#### Change detection data:

==============================

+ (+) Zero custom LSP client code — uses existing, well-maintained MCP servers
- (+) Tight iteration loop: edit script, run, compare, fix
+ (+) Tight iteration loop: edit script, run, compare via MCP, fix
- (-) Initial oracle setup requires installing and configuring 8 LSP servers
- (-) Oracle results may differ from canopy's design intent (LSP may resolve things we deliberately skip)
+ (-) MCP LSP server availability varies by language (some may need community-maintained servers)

==============================

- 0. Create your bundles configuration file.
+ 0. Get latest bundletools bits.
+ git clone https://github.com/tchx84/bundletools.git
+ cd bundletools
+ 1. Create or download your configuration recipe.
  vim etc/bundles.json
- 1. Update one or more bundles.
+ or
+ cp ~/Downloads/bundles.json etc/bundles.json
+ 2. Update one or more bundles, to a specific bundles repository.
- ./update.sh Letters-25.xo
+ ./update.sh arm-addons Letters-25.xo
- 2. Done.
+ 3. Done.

==============================

Write out exactly the lines above from the line with "- (-) Initial" through the line with "need community-maintained servers)", both of them included, and leave out all other lines.

#### OUTPUT FOR THIS EXERCISE:
- (-) Initial oracle setup requires installing and configuring 8 LSP servers
- (-) Oracle results may differ from canopy's design intent (LSP may resolve things we deliberately skip)
+ (-) MCP LSP server availability varies by language (some may need community-maintained servers)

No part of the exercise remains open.